**Try it**. Report how many lines of the listing include the word "note"; nothing else should be written.

**Data**.
-------------------------
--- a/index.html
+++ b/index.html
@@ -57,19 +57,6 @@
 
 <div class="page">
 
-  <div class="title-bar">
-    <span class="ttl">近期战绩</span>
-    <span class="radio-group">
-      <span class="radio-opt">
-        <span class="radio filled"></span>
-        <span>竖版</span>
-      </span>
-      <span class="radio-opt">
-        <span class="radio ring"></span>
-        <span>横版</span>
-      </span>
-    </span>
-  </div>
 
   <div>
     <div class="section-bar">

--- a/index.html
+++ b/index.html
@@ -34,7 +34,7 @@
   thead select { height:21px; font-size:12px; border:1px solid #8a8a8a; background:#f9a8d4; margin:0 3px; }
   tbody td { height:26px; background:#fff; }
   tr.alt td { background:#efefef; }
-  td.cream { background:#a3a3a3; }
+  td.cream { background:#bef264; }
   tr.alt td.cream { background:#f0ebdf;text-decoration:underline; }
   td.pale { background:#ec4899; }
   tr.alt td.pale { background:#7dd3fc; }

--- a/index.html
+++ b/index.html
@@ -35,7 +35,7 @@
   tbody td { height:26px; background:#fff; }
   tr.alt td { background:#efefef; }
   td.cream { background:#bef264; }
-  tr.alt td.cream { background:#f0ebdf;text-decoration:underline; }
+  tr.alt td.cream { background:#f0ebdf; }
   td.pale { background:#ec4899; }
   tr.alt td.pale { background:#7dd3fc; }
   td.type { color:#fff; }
-------------------------
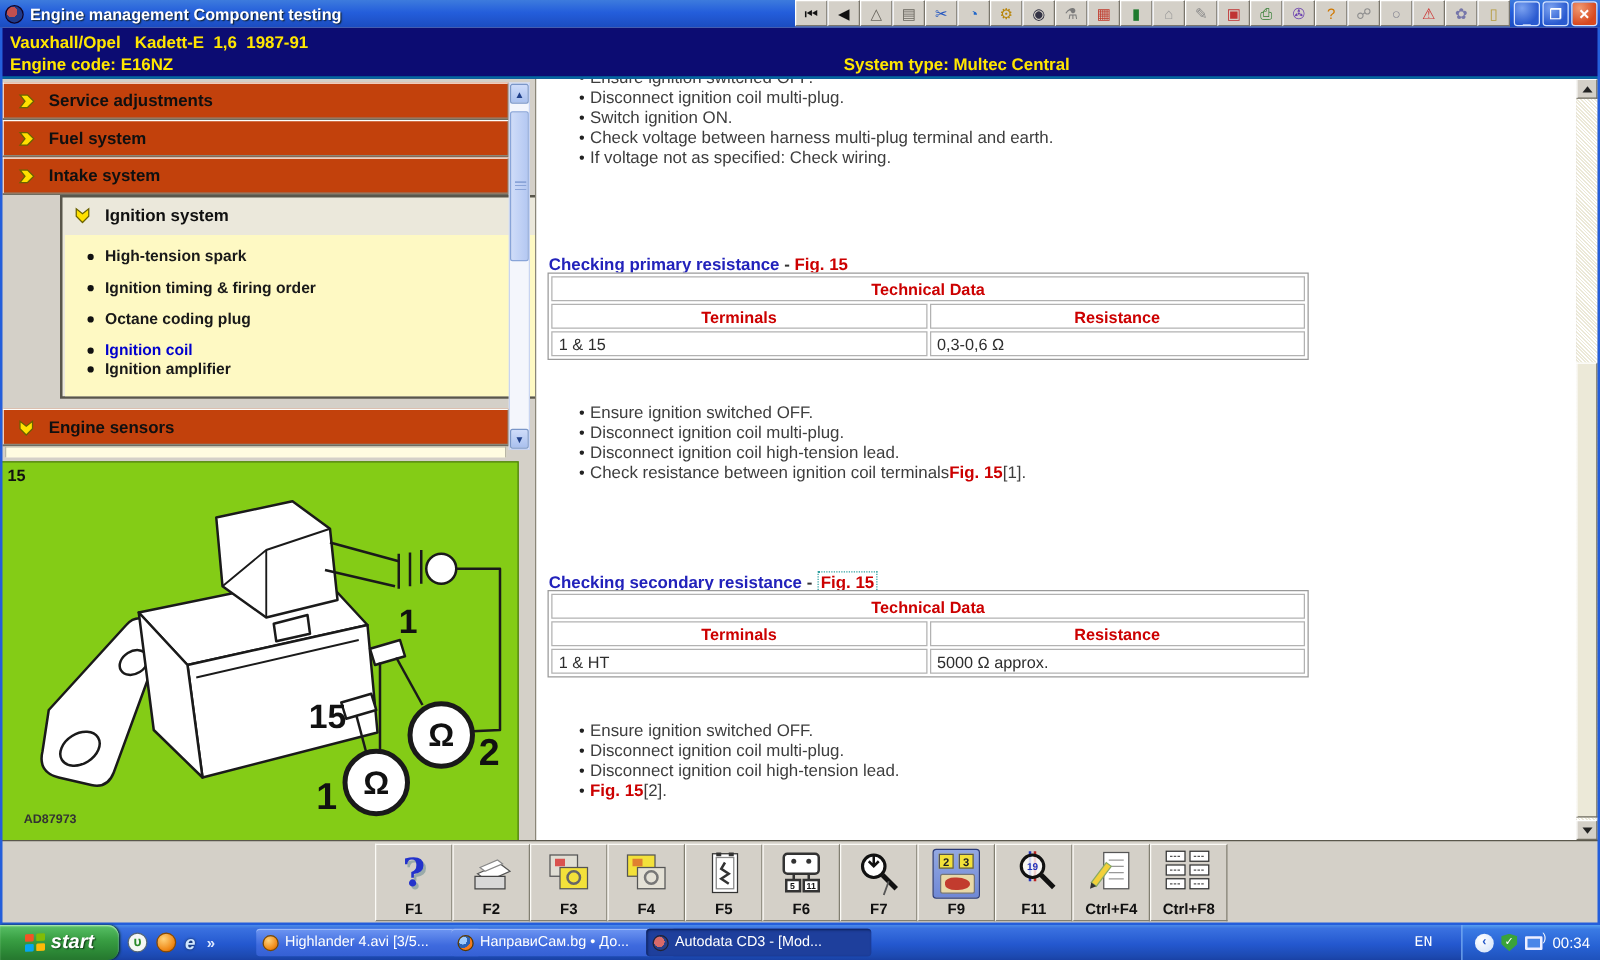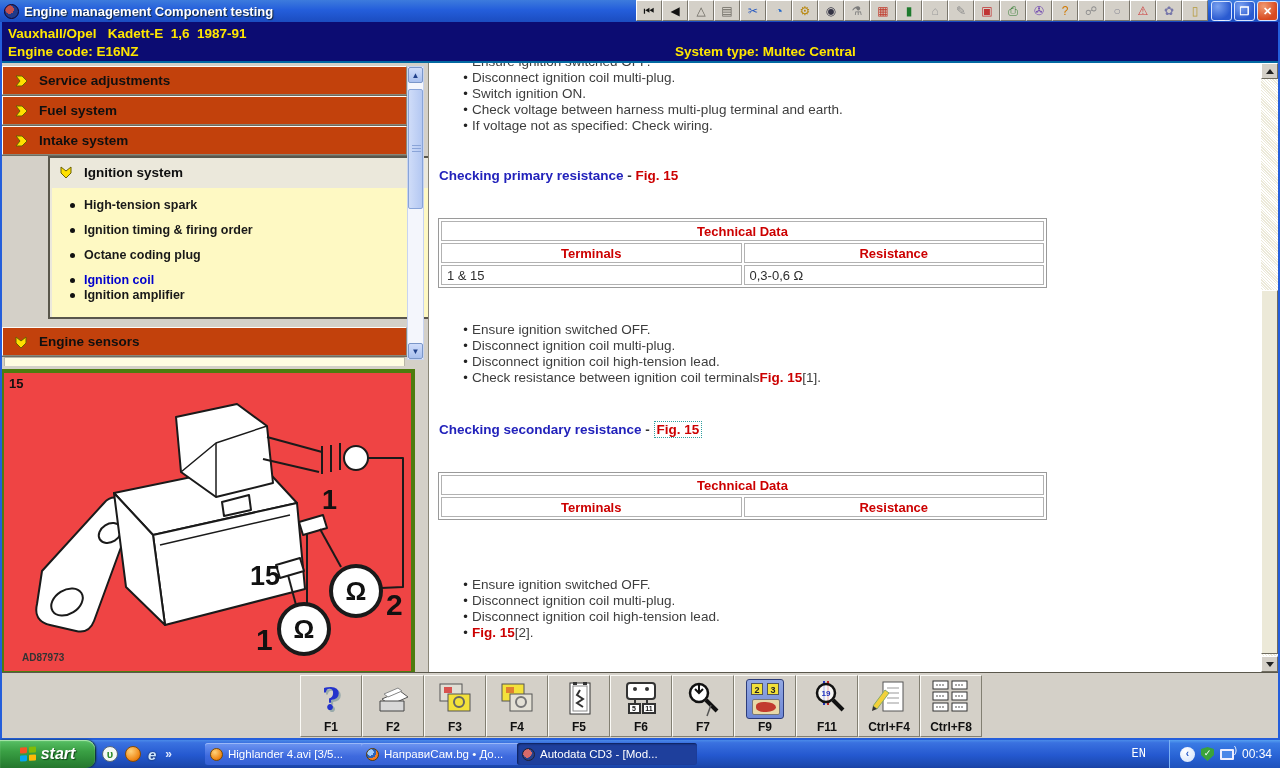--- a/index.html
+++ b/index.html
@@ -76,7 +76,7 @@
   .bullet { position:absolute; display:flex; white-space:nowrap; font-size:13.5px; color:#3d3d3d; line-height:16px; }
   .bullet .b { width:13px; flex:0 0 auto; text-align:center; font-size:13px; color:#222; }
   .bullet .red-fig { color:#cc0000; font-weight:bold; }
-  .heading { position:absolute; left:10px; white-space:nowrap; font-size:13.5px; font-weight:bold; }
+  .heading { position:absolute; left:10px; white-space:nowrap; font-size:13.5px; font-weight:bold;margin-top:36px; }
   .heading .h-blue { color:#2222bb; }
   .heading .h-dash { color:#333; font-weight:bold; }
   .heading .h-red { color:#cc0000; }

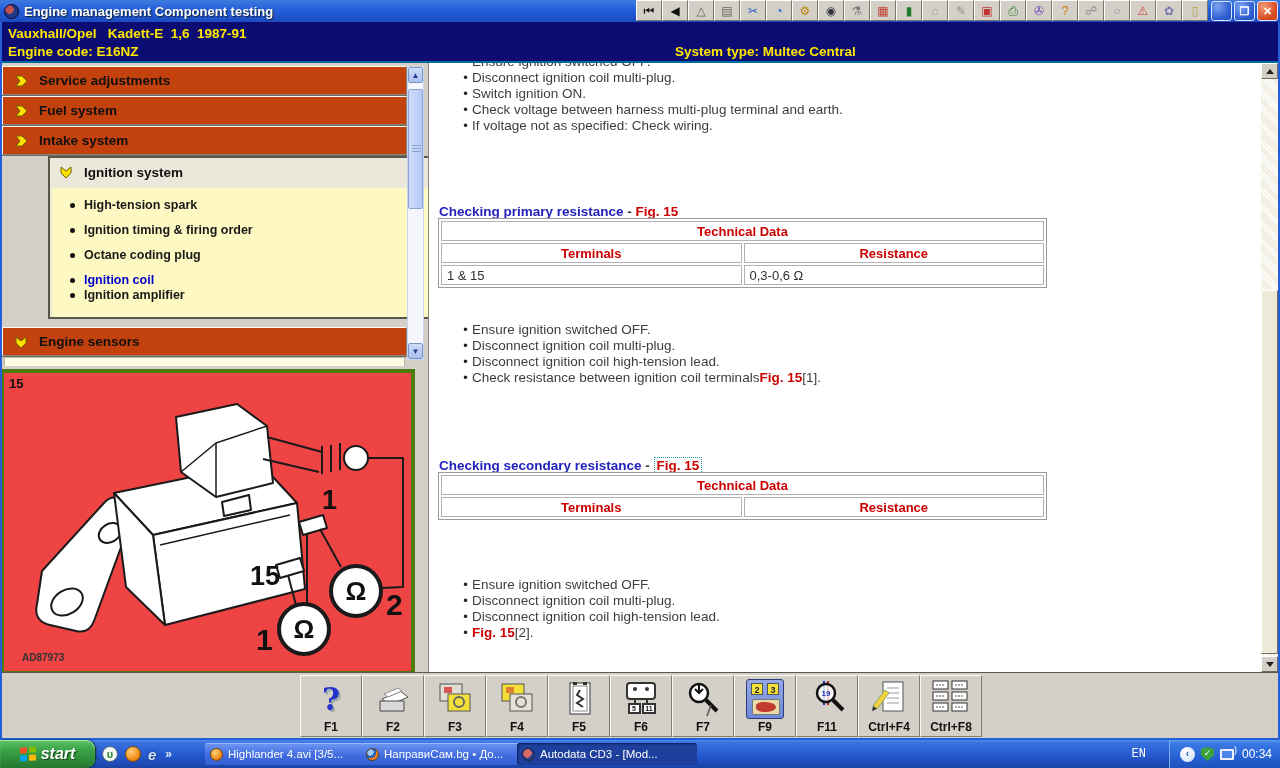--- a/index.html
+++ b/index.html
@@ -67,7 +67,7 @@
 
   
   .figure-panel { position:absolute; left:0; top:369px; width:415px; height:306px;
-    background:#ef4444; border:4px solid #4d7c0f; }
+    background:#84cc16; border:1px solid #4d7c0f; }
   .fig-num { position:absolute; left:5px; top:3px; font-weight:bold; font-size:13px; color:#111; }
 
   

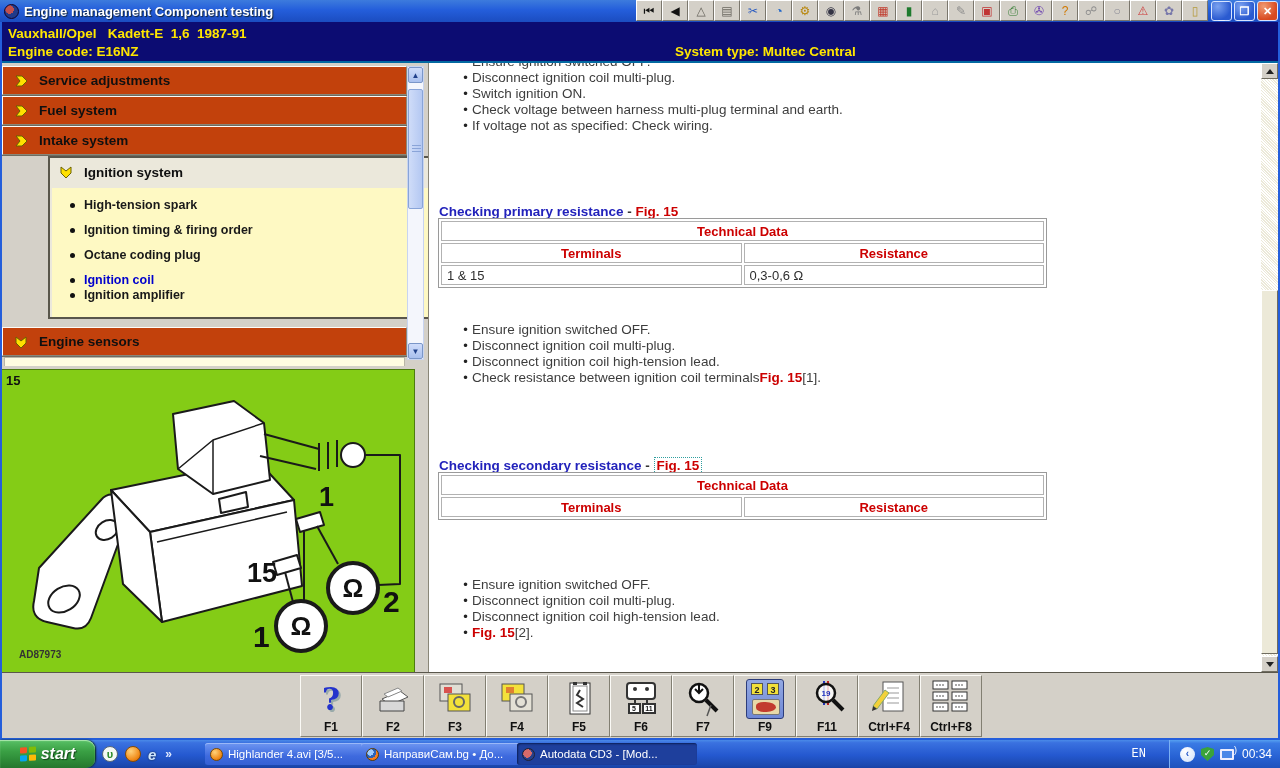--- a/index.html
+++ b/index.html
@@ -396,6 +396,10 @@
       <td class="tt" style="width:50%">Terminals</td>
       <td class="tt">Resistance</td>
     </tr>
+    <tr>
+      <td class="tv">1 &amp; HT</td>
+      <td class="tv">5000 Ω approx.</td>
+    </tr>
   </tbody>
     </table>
-------------------------
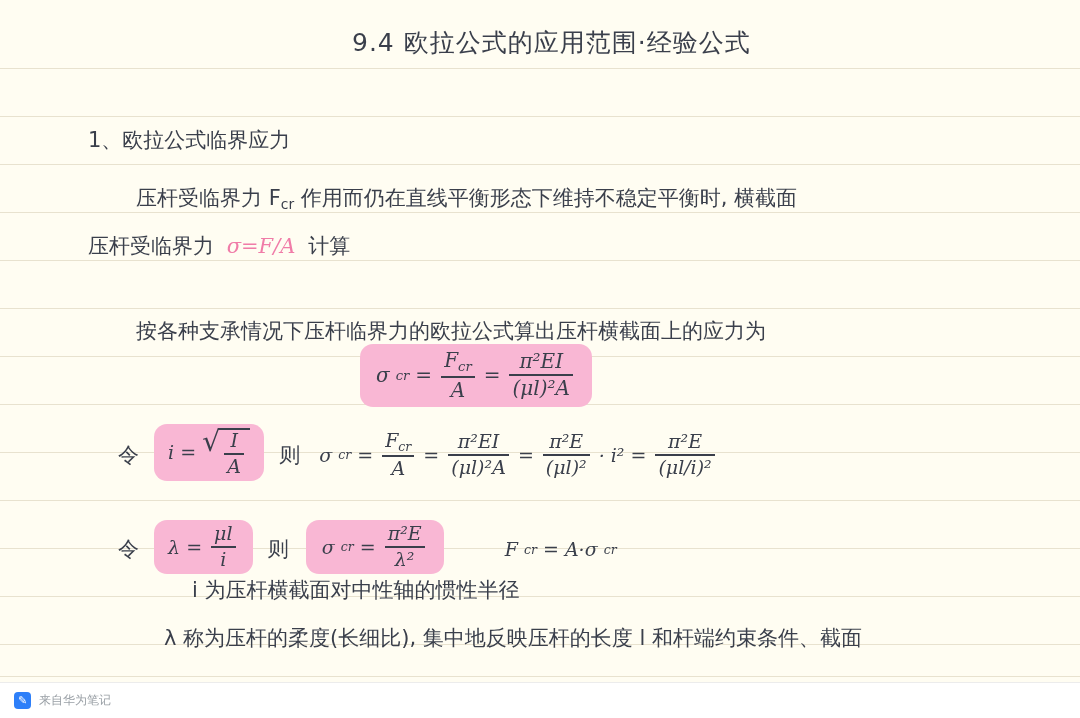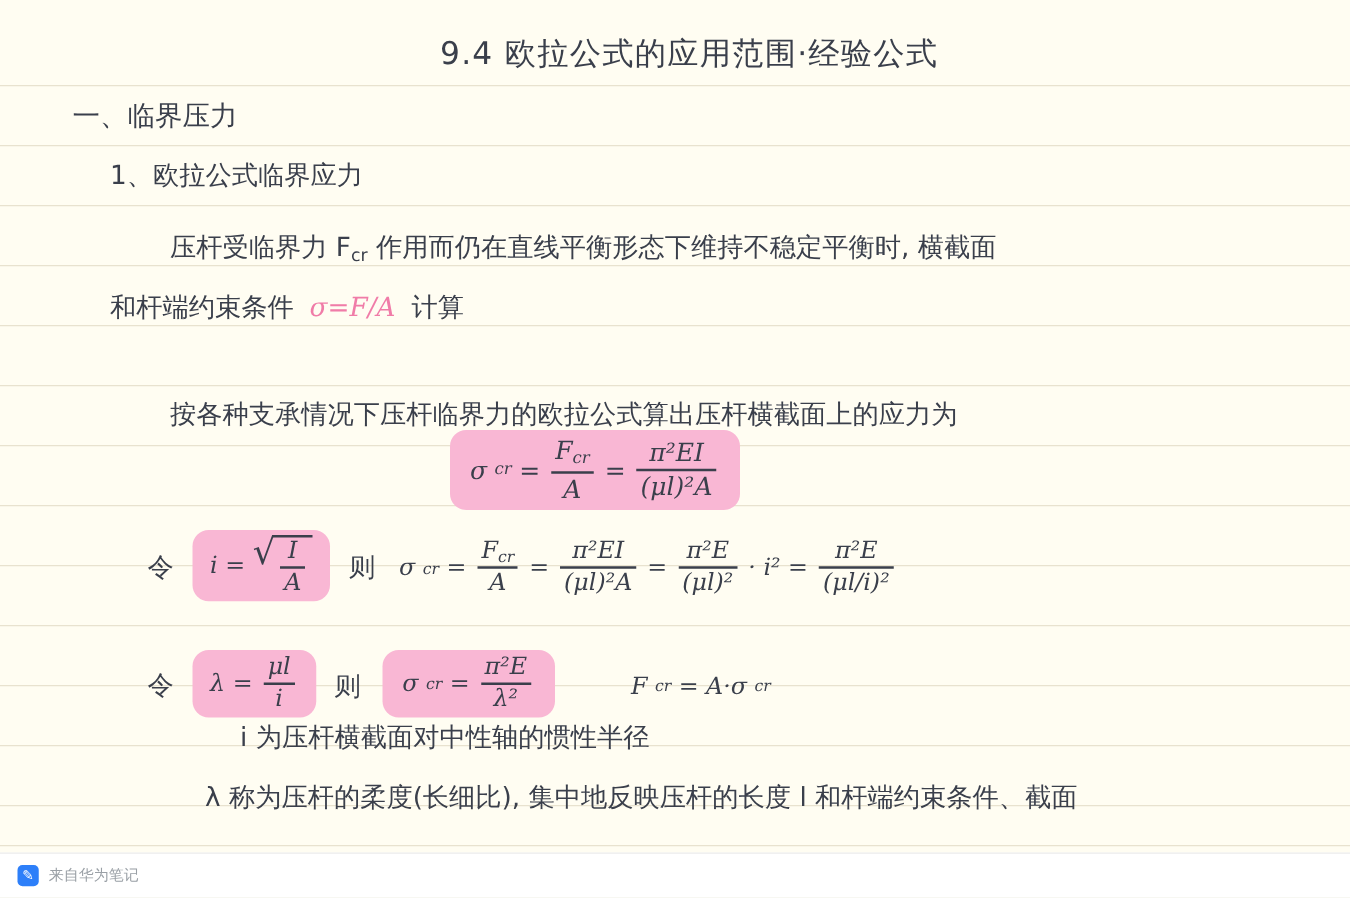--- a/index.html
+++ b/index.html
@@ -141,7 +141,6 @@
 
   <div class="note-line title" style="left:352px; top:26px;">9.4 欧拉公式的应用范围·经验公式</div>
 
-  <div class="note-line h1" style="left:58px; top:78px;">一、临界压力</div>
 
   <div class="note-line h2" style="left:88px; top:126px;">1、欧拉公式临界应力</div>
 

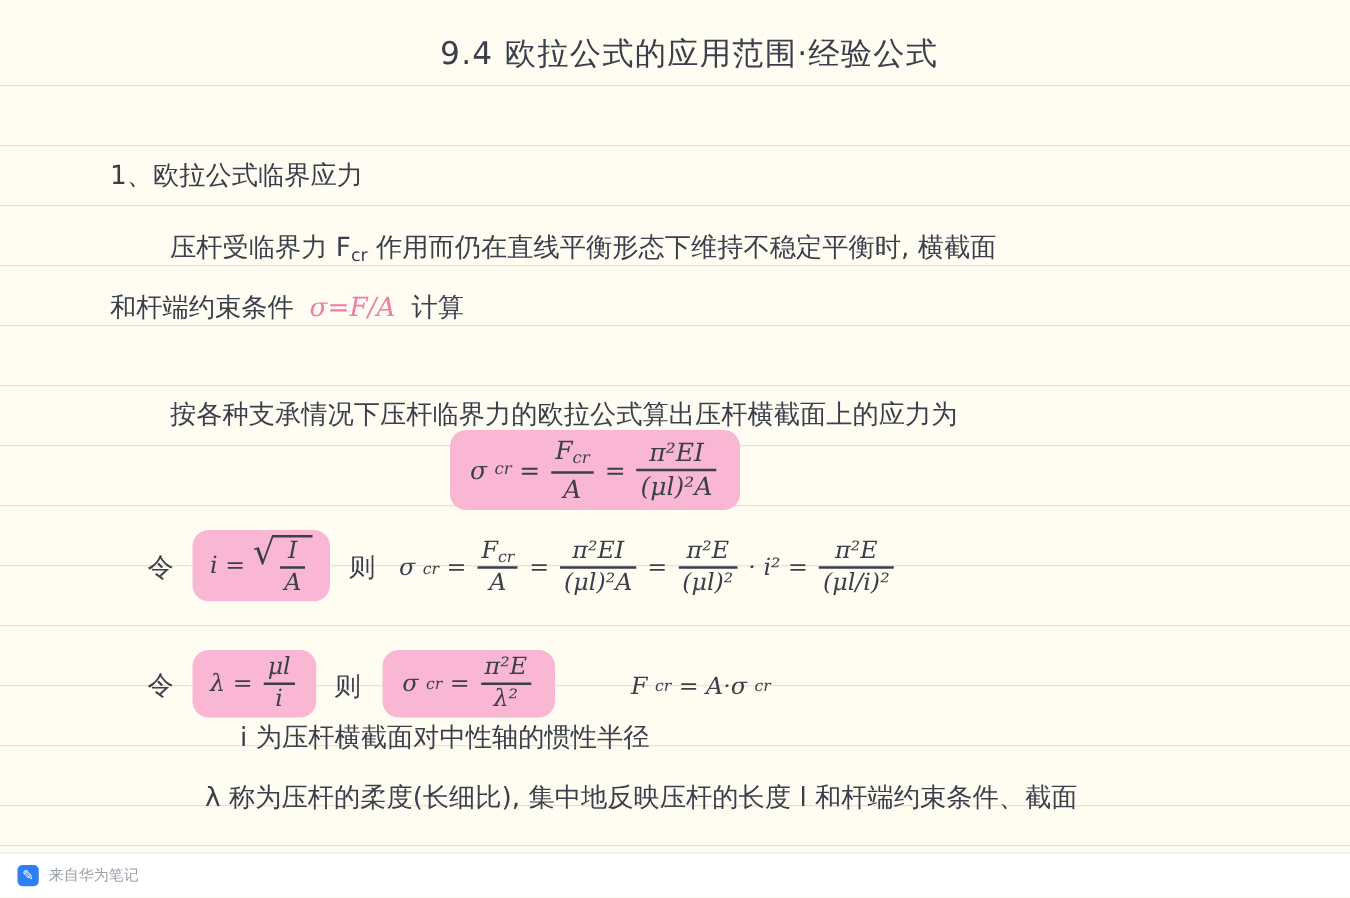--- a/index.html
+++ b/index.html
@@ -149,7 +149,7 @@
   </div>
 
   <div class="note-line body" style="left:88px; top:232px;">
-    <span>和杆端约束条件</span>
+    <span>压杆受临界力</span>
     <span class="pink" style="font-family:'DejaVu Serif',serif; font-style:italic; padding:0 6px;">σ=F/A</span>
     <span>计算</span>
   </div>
-------------------------
**Output of the exercise**. 4